The latter quote comes right on the heels of Sony firmly denying at this year's E3 that there will be any price cut for the PS3 anytime soon. Sony is still convinced that their box is a great value. And while it may indeed offer a lot of features for the price, gamers simply aren't biting.
Sony has already lost tons of money on the PS3, so it certainly wouldn't seem logical for them to drop the price significantly—it may just be too risky. Unfortunately, dropping the price significantly just might be the only thing that keeps their attach rate competitive.
In my view, though, it is probably too late for the PS3. From the start, the system seemed unnecessarily bloated—an expensive Blu-Ray player built in, and a bloated, expensive, unnecessarily complex proprietary processor that few games, if any, can take much advantage of. The initial price tag of $600 was laughably outrageous, and it's current price tag isn't much better.

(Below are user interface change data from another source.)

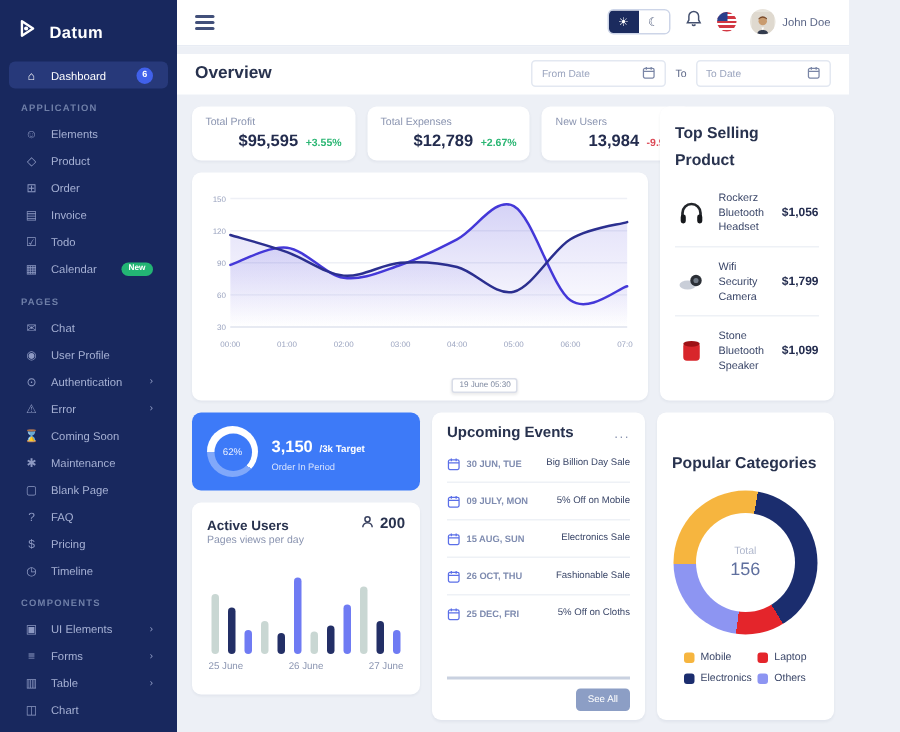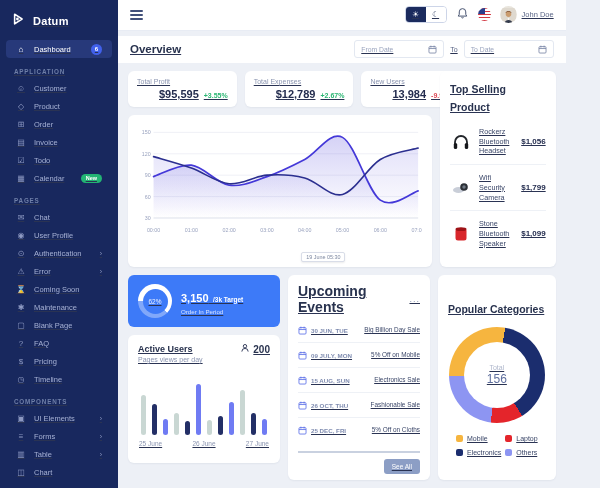--- a/index.html
+++ b/index.html
@@ -5,7 +5,7 @@
   * { margin:0; padding:0; box-sizing:border-box; }
   html,body { width:600px; height:488px; overflow:hidden; }
   body { font-family:"Liberation Sans", sans-serif; background:#EDF0F6; color:#2A3353; }
-  .app { display:flex; width:488px; height:488px;text-decoration:underline; }
+  .app { display:flex; width:488px; height:488px; }
 
   
   .sidebar { width:118px; min-width:118px; background:#18285E; height:488px; padding:8px 0; overflow:hidden; }

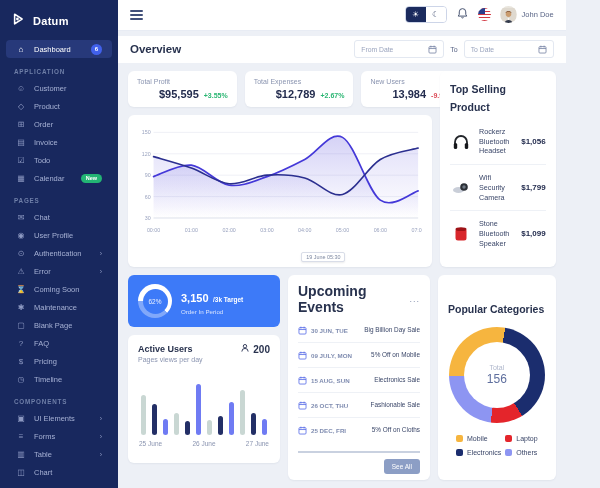--- a/index.html
+++ b/index.html
@@ -139,7 +139,7 @@
         <div class="section-title">APPLICATION</div>
         <div class="side-item">
           <span class="g">☺</span>
-          <span class="lbl">Customer</span>
+          <span class="lbl">Elements</span>
         </div>
         <div class="side-item">
           <span class="g">◇</span>

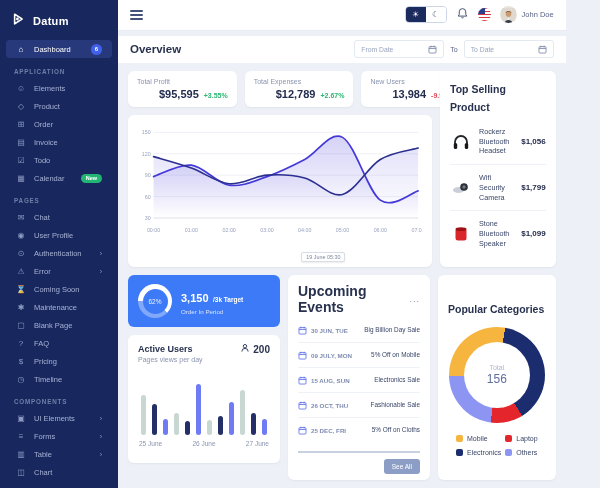--- a/index.html
+++ b/index.html
@@ -442,7 +442,7 @@
 
         <div class="card events">
           <div class="card-head">
-            <span class="card-title" style="font-size:14px">Upcoming Events</span>
+            <span class="card-title" style="font-size:10px">Upcoming Events</span>
             <span class="ev-menu">...</span>
           </div>
           <div id="ev-rows" style="flex:1">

While the Wii offers a completely different kind of experience, Microsoft has been targeting much of the audience as Sony, and seems to be doing a much better job of it with a smart implementation of Xbox Live that has grown to encompass a broad array of features, and a relatively simple DirectX-based development platform.
I have a hard time seeing the PS3 coming down in price anytime soon, and, if true, will cost Sony a competitive install base. A smaller install base could, as today's news indicates, drive away publishers and neuter the growth of the platform's games library. I'd like to see Sony get on their feet with the PS3—competition is vital for consumers—but my suspicion is that things might not turn around for them until they start focusing on their next-gen platform.